In the 1930s, he taught at the American Academy of Art. It was during this time that his teaching techniques were compiled for his first book, Fun With a Pencil (1939).

Loomis would go on to release several more books in the coming decades, including one of his most popular, Figure Drawing for All It's Worth (1943). Many of the books exhibit his own personally crafted techniques – such as the "ball and plane" method of head drawing – guided by Loomis's humorous dialogue. Many of the titles gained strong appeal for their academic value and went through several printings during the 20th century. Loomis died in 1959, but his final book, The Eye of the Painter and the Elements of Beauty (1961), was printed posthumously.

== The Loomis method ==
The Loomis Method is a drawing technique that uses grids to represent the human head from various angles accurately. This technique was developed by Loomis in the 1940s, and was first described in his book Drawing the Head and Hands. The Loomis method for the construction of the head is very popular because it is easy to learn and remember and can be applied to any drawing of the head.

==Influence and legacy==
Titan Books reissued the Andrew Loomis titles in facsimile editions between 2011 and 2013. Prior to that, the books had been out of print for decades, available only as excerpts by Walter Foster Publishing. Some of Loomis's books are currently being published in Japanese via Maar Sha Co., Ltd. Early prints have become highly collectible, sought by art enthusiasts and practitioners.

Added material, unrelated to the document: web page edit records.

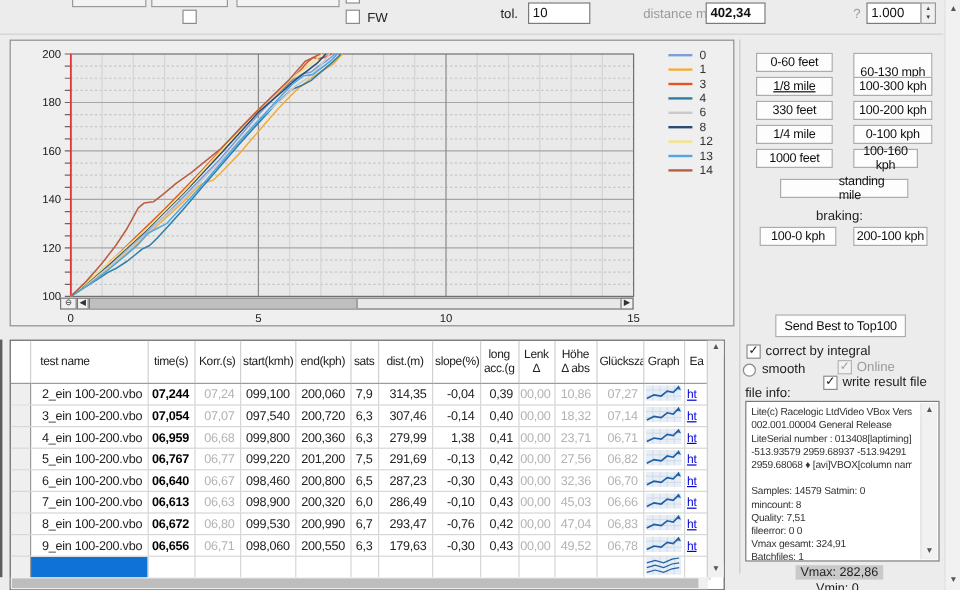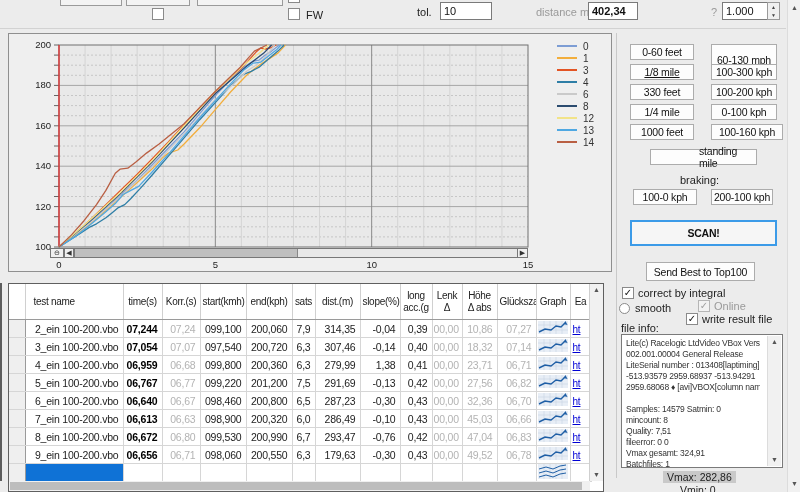--- a/index.html
+++ b/index.html
@@ -231,7 +231,7 @@
       <div class="btn" style="left: 711px; top: 64px; width: 66px; height: 16px;">100-300 kph</div>
       <div class="btn" style="left: 711px; top: 84px; width: 66px; height: 16px;">100-200 kph</div>
       <div class="btn" style="left: 711px; top: 104px; width: 66px; height: 16px;">0-100 kph</div>
-      <div class="btn" style="left: 711px; top: 124px; width: 72px; height: 16px; text-align: center;">100-160 kph</div>
+      <div class="btn" style="left: 711px; top: 124px; width: 54px; height: 16px; text-align: center;">100-160 kph</div>
     </div>
   <div class="btn" style="left:650px;top:149px;width:107px;height:16px;padding-left:48px;">standing mile</div>
   <div class="lbl" style="left:680px;top:174px;">braking:</div>

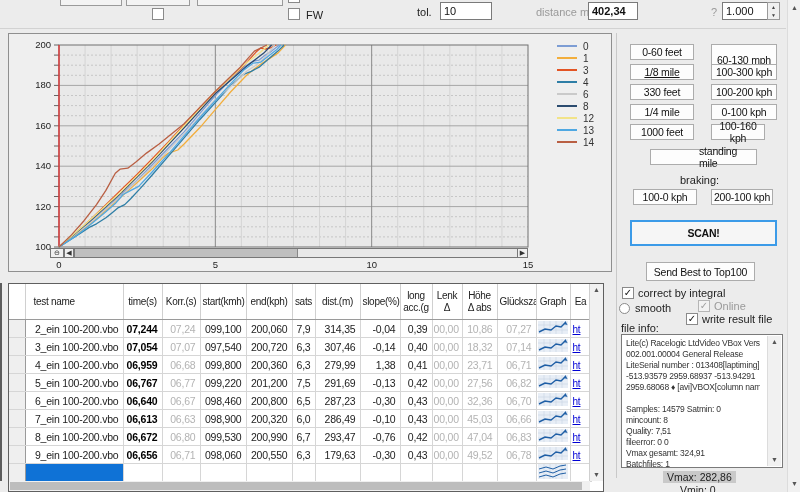--- a/index.html
+++ b/index.html
@@ -239,7 +239,6 @@
       <div class="btn" style="left: 633px; top: 189px; width: 64px; height: 16px;">100-0 kph</div>
       <div class="btn" style="left: 711px; top: 189px; width: 62px; height: 16px;">200-100 kph</div>
     </div>
-  <div class="btn" id="scan-btn" style="left:630px;top:220px;width:147px;height:26px;">SCAN!</div>
   <div class="btn" style="left:646px;top:262px;width:109px;height:19px;">Send Best to Top100</div>
 
   <div class="chk checked" style="left:622px;top:287px;"></div>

From Drawing the Head and Hands
From Drawing the Head and Hands
From Figure Drawing for All It's Worth
From Creative Illustration
From Successful Drawing

==Bibliography==
- Fun With a Pencil (1939). Reissued as a full facsimile of the original on April 5, 2013, from Titan Books.
- Figure Drawing for All It's Worth (1943). Reissued as a full facsimile of the original on May 27, 2011, from Titan Books.
- Creative Illustration (1947). Reissued as a full facsimile of the original on October 12, 2012, from Titan Books.
- Successful Drawing (1951). Republished in a revised edition as Three Dimensional Drawing (16 new pages with technical material on perspective replacing the pictorial gallery sections) and reissued as a full facsimile of the original on May 4, 2012, from Titan Books.
- Drawing the Head and Hands (1956). Reissued as a full facsimile of the original on October 21, 2011, from Titan Books.
- The Eye of the Painter and the Elements of Beauty (1961).